[Stored items from a collection]
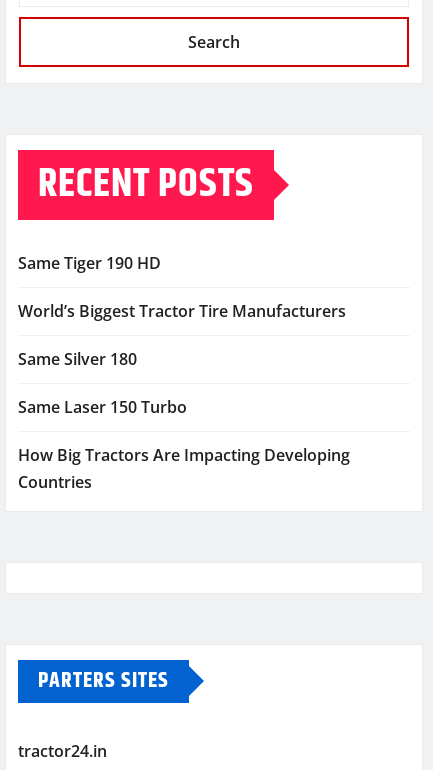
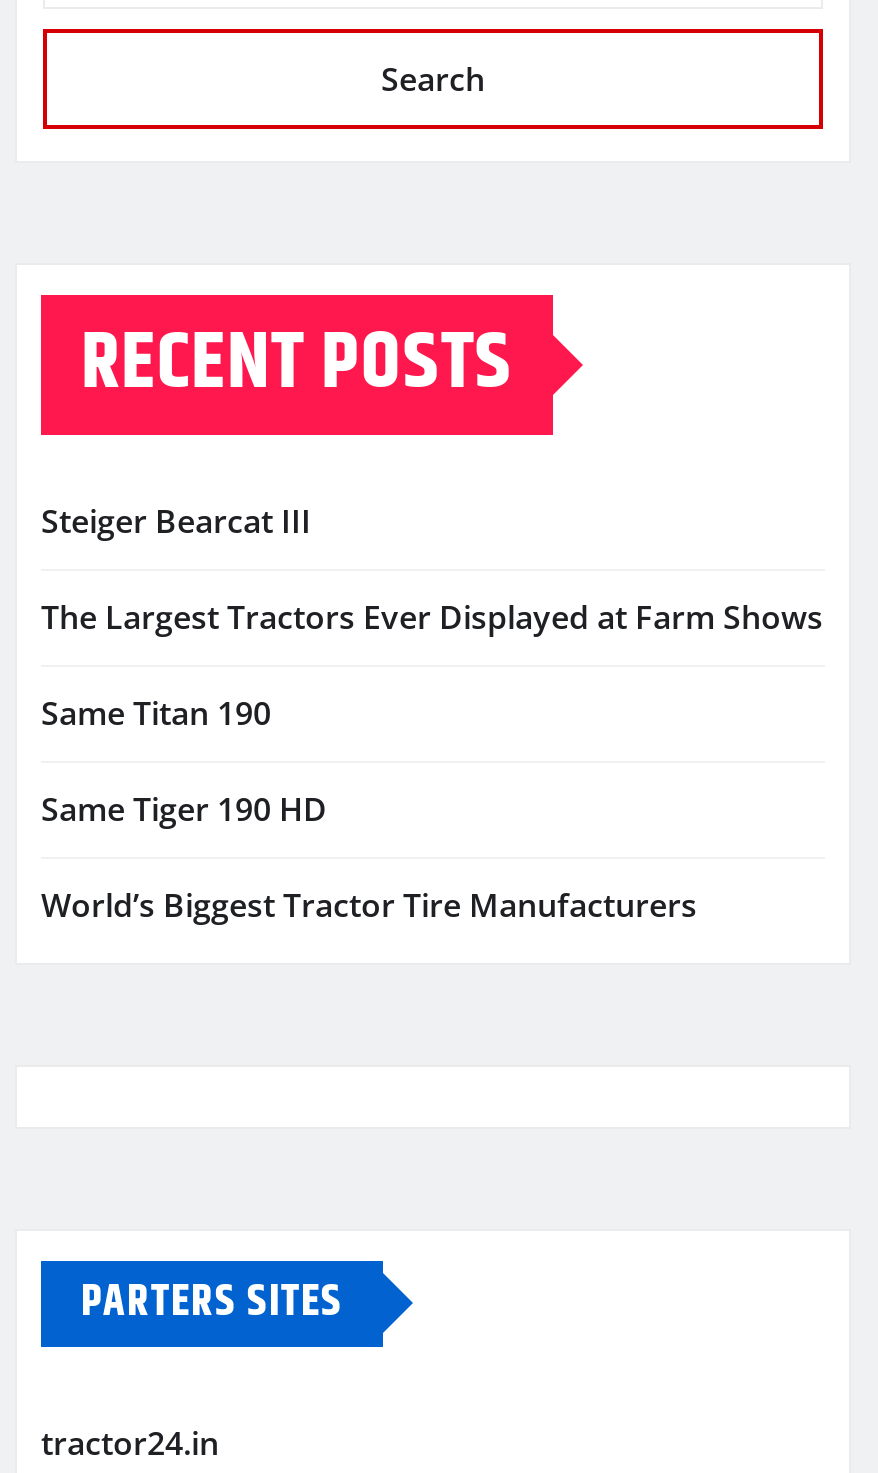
+ Steiger Bearcat III
+ The Largest Tractors Ever Displayed at Farm Shows
+ Same Titan 190

moved down: Same Tiger 190 HD | World’s Biggest Tractor Tire Manufacturers

- Same Silver 180
- Same Laser 150 Turbo
- How Big Tractors Are Impacting Developing
- Countries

→ **Task description**
Set down, unchanged, the line that contains "moved down: Same" together with every later line in the records, through the last one.

→ **Result for this exercise**
moved down: Same Tiger 190 HD | World’s Biggest Tractor Tire Manufacturers

- Same Silver 180
- Same Laser 150 Turbo
- How Big Tractors Are Impacting Developing
- Countries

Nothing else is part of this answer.